Apache Pinot #general

Shadab Anwar

02/16/2022, 7:10 PM

I want to create tenant in my pinot cluster but the documentation does not clearly how should i do that in kubernetes. Does tagging here mean labelling as in kubernetes as mentioned in docs ? Find my release file

pinot-release.yaml

Mohemmad Zaid Khan

02/17/2022, 7:11 AM

@User @User Is it deliberate that we don’t call toString() before calling hashCode() function here in HashCodePartitionFunction? If it is not then it’s a bug. https://github.com/apache/pinot/blob/master/pinot-segment-spi/src/main/java/org/ap[…]ache/pinot/segment/spi/partition/HashCodePartitionFunction.java Since we don’t call the

toString()

, A different hashCode is being generated for same value when segment pruning is done by PartitionSegmentPruner because it always call toString on literal value before invoking getPartitionId.

Pavel Stejskal

02/17/2022, 10:39 AM

Hello! I’m running PoC with Pinot for quite heavy data.
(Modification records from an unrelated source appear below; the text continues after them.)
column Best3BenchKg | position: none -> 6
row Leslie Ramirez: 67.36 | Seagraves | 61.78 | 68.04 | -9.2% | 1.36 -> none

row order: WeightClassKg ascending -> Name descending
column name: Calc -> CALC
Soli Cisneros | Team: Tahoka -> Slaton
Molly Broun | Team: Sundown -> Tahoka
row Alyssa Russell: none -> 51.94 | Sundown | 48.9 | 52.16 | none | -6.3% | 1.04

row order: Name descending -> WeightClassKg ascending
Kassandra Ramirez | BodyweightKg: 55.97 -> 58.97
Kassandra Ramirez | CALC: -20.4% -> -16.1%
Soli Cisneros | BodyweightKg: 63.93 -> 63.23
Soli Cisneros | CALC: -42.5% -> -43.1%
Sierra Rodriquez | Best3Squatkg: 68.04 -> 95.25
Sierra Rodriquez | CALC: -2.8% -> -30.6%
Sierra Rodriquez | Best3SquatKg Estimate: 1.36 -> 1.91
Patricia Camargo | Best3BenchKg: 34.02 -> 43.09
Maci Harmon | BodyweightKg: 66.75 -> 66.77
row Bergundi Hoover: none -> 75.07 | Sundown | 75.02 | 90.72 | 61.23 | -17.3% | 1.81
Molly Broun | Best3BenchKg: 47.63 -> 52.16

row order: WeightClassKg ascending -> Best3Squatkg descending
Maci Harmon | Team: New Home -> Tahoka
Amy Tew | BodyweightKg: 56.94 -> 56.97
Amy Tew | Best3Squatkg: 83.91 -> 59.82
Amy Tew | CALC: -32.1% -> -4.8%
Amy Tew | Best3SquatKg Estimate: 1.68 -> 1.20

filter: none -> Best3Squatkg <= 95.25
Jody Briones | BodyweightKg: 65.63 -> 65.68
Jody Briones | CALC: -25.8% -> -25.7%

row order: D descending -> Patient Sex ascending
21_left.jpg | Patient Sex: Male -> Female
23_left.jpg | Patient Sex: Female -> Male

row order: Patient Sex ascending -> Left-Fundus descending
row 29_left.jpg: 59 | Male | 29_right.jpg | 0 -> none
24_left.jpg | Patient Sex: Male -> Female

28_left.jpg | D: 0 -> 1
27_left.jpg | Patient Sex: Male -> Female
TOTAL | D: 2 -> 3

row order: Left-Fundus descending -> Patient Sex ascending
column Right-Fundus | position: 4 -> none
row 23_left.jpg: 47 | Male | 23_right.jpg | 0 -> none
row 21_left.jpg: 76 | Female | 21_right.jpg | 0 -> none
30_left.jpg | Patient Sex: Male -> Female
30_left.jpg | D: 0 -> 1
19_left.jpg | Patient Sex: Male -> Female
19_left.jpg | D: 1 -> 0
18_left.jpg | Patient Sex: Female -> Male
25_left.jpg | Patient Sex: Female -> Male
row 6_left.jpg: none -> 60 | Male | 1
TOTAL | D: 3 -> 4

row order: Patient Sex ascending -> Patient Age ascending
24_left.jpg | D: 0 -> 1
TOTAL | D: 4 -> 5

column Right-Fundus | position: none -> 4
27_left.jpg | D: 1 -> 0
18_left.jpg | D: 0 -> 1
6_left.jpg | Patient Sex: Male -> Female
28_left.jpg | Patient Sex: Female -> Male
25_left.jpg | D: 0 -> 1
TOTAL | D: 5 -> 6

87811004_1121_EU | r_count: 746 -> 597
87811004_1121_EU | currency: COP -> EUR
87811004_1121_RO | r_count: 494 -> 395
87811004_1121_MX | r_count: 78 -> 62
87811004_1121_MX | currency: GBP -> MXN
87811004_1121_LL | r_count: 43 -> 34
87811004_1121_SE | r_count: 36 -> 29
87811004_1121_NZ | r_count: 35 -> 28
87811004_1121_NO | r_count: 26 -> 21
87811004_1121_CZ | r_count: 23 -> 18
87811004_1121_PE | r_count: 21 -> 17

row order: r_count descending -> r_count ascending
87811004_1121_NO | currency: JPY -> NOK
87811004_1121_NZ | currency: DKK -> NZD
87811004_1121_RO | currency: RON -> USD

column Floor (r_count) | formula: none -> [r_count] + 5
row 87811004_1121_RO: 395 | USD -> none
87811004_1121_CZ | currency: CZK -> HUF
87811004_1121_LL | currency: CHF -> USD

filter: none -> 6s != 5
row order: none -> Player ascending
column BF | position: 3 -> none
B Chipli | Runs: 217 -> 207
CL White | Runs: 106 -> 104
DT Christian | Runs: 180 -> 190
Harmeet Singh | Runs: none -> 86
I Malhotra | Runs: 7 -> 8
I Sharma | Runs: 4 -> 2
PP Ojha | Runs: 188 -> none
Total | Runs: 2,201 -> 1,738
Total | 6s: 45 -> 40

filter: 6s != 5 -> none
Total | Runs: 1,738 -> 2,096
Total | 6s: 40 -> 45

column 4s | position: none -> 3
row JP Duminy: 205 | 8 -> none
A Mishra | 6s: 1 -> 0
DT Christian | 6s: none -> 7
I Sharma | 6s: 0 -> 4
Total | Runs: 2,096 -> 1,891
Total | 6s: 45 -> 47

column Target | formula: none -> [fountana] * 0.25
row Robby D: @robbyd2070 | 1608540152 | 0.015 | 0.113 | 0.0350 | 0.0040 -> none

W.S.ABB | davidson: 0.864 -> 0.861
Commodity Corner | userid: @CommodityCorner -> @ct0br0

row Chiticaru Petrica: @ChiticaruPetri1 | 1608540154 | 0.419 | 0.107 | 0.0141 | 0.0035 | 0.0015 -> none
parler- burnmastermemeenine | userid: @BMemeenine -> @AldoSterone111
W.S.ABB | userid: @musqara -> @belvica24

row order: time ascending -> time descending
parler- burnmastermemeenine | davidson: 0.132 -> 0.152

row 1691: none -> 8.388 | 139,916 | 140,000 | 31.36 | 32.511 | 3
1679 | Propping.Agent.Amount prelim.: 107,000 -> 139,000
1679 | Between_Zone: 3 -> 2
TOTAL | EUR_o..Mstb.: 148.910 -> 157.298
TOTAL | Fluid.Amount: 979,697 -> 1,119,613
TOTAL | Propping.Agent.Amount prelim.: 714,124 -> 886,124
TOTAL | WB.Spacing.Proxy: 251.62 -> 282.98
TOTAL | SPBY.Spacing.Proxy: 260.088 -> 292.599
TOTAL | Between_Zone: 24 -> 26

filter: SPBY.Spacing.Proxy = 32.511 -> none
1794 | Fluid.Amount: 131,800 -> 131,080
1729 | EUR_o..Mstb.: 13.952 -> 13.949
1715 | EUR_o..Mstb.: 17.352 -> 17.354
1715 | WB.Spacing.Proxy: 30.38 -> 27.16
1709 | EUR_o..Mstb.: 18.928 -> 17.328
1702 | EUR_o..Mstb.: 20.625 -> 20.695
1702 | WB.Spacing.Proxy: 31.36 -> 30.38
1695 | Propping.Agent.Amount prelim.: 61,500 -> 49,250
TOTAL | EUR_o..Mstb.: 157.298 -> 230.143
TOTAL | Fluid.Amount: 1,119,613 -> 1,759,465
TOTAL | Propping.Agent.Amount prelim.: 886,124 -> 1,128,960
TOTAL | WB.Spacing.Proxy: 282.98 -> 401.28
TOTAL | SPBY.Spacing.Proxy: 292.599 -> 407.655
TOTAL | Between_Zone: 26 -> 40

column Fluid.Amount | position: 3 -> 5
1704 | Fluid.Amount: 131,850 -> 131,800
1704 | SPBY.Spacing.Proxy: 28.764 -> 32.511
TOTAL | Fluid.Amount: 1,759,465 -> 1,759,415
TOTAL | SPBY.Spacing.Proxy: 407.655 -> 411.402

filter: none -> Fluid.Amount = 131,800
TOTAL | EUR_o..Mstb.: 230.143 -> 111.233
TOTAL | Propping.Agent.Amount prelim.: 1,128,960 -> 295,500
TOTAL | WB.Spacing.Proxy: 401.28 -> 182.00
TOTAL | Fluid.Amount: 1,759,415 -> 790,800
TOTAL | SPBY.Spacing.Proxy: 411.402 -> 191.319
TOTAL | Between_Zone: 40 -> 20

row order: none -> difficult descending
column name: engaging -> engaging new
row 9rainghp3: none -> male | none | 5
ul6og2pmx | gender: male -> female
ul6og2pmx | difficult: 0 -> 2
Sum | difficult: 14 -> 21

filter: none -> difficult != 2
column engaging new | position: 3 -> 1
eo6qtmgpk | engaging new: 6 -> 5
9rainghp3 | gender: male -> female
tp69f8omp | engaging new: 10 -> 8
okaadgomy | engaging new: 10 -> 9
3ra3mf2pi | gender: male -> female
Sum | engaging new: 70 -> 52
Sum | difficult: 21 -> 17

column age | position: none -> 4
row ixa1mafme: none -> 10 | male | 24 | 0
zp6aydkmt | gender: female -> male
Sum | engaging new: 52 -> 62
I’ve got table with ~ 20 billions rows, 5 predicates (pred1 cardinality ~ 5 millions uniqs, pred2 and pred3 the same - tight correlation, last pred5 has very low cardinality, tens of values). I need to achieve the best possible speed for lookups by these predicates for whole range (20-50 billions/rows). Currently my table is creating for these predicates bloom & inverted indices. Second problem is ingestion rate - apparently there is no problem to get ~ 160k/s documents which is insane in contrast to resources needed, but at the same time the query performance is very bad - 6 servers are pretty busy with ingesting and GC thus query is pretty bad, 20-50 seconds. My current setup is 6 servers, 1 controller. Split commit enabled to s3. Because there will be low QPS, I need to achieve low memory allocation for indices/segments. Do I need to consider some kind of bucketing/hidden partitioning for predicate values or is Pinot able to handle these data in SLA ~ 1000-3000 ms only with proper indexing? I can imagine some sort of work delegation for servers, e.g. consuming/segment creating ~ 3-4 servers and for querying allocate 6 servers. PS: I’ve got replication 1 for space saving as final total will be ~ 20 TB, segment size is currently 460MB (but in table is set to 1GB). Ingesting from 36 kafka partitions Any improvements, thoughts or tricks are welcomed! 🙂

Weixiang Sun

02/18/2022, 9:28 PM

A quick question about realtime table, all data inside the in-memory segment (mutable segment) should be in memory even though the pinot is columnar, right? As for the offline segment, only the columns in use are loaded into memory?

Trust Okoroego

02/21/2022, 9:46 AM

Hello! I need to connect presto to Pinot with basic Auth. Could anyone point point me to how I can set this in the pinot.properties Presto catalog configuration.

Minglei Zhang

02/21/2022, 12:44 PM

Hi, Why do we use DISTINCTCOUNT instead of using COUNTDISTINCT here ?

Dan DC

02/21/2022, 1:06 PM

Hello, I've got a question about realtime tables. If I'm correct the kafka consumer group ID is built in the code using the table name and replica ID, however I'm not able to find a consumer group for the table in my kafka cluster. Is there a way to list all the consumer groups that a realtime table is using? I would look like those IDs are stored in ZK under ideal states but I can't find them. Thanks

Chengxuan Wang

02/22/2022, 4:29 AM

hello everyone, wondering if we have

st_setsrid

like function in crdb to change the spatial reference system?

Prashant Pandey

02/22/2022, 6:14 AM

Hello team, I am trying to run the Realtime Provisioner for one of my tables with the following config:

RealtimeProvisioningHelper -tableConfigFile /Users/prashant.pandey/table_config.json -numPartitions 4 -pushFrequency null -numHosts 12 -numHours 2 -sampleCompletedSegmentDir /Users/prashant.pandey/segment_dir -ingestionRate 4750 -maxUsableHostMemory 10G -retentionHours 24

The segment is around 426M in size. But this returns the following:

Copy code

Note:

* Table retention and push frequency ignored for determining retentionHours since it is specified in command
* See <https://docs.pinot.apache.org/operators/operating-pinot/tuning/realtime>
2022/02/22 11:41:31.825 INFO [RealtimeProvisioningHelperCommand] [main] 
Memory used per host (Active/Mapped)

numHosts --> 12              |
numHours
 2 --------> NA              |
2022/02/22 11:41:31.826 INFO [RealtimeProvisioningHelperCommand] [main] 
Optimal segment size

numHosts --> 12              |
numHours
 2 --------> NA              |
2022/02/22 11:41:31.826 INFO [RealtimeProvisioningHelperCommand] [main]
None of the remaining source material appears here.